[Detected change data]

-------------------------

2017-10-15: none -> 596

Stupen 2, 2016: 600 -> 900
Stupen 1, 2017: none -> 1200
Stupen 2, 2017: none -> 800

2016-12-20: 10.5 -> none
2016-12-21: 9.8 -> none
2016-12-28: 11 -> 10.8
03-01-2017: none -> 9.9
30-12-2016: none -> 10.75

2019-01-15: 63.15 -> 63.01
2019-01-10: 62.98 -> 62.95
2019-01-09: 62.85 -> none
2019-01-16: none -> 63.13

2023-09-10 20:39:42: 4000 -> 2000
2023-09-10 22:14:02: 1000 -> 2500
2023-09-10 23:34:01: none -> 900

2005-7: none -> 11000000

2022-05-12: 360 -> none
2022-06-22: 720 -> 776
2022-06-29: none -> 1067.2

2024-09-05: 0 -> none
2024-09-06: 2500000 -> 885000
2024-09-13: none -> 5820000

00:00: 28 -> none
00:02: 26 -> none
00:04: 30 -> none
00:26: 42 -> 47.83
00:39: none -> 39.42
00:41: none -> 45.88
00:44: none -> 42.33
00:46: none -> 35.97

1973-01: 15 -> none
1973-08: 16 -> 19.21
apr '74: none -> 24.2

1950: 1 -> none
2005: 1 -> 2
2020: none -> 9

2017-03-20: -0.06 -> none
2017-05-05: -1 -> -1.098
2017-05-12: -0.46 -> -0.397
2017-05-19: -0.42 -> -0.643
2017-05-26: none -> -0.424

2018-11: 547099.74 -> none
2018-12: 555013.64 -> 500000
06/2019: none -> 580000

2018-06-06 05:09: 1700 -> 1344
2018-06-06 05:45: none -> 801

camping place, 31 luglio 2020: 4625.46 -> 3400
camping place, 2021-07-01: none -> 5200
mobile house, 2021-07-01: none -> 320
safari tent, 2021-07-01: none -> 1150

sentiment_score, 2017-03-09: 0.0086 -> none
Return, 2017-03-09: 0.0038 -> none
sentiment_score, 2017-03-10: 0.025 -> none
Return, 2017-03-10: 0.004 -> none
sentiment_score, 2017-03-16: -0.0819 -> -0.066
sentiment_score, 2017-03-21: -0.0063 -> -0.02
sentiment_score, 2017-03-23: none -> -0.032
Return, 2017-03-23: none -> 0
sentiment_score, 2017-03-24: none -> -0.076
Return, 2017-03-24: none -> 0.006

-------------------------

- [Exercise requirements] In full and exactly as written, repeat the data.

- [Solution for this task]
2017-10-15: none -> 596

Stupen 2, 2016: 600 -> 900
Stupen 1, 2017: none -> 1200
Stupen 2, 2017: none -> 800

2016-12-20: 10.5 -> none
2016-12-21: 9.8 -> none
2016-12-28: 11 -> 10.8
03-01-2017: none -> 9.9
30-12-2016: none -> 10.75

2019-01-15: 63.15 -> 63.01
2019-01-10: 62.98 -> 62.95
2019-01-09: 62.85 -> none
2019-01-16: none -> 63.13

2023-09-10 20:39:42: 4000 -> 2000
2023-09-10 22:14:02: 1000 -> 2500
2023-09-10 23:34:01: none -> 900

2005-7: none -> 11000000

2022-05-12: 360 -> none
2022-06-22: 720 -> 776
2022-06-29: none -> 1067.2

2024-09-05: 0 -> none
2024-09-06: 2500000 -> 885000
2024-09-13: none -> 5820000

00:00: 28 -> none
00:02: 26 -> none
00:04: 30 -> none
00:26: 42 -> 47.83
00:39: none -> 39.42
00:41: none -> 45.88
00:44: none -> 42.33
00:46: none -> 35.97

1973-01: 15 -> none
1973-08: 16 -> 19.21
apr '74: none -> 24.2

1950: 1 -> none
2005: 1 -> 2
2020: none -> 9

2017-03-20: -0.06 -> none
2017-05-05: -1 -> -1.098
2017-05-12: -0.46 -> -0.397
2017-05-19: -0.42 -> -0.643
2017-05-26: none -> -0.424

2018-11: 547099.74 -> none
2018-12: 555013.64 -> 500000
06/2019: none -> 580000

2018-06-06 05:09: 1700 -> 1344
2018-06-06 05:45: none -> 801

camping place, 31 luglio 2020: 4625.46 -> 3400
camping place, 2021-07-01: none -> 5200
mobile house, 2021-07-01: none -> 320
safari tent, 2021-07-01: none -> 1150

sentiment_score, 2017-03-09: 0.0086 -> none
Return, 2017-03-09: 0.0038 -> none
sentiment_score, 2017-03-10: 0.025 -> none
Return, 2017-03-10: 0.004 -> none
sentiment_score, 2017-03-16: -0.0819 -> -0.066
sentiment_score, 2017-03-21: -0.0063 -> -0.02
sentiment_score, 2017-03-23: none -> -0.032
Return, 2017-03-23: none -> 0
sentiment_score, 2017-03-24: none -> -0.076
Return, 2017-03-24: none -> 0.006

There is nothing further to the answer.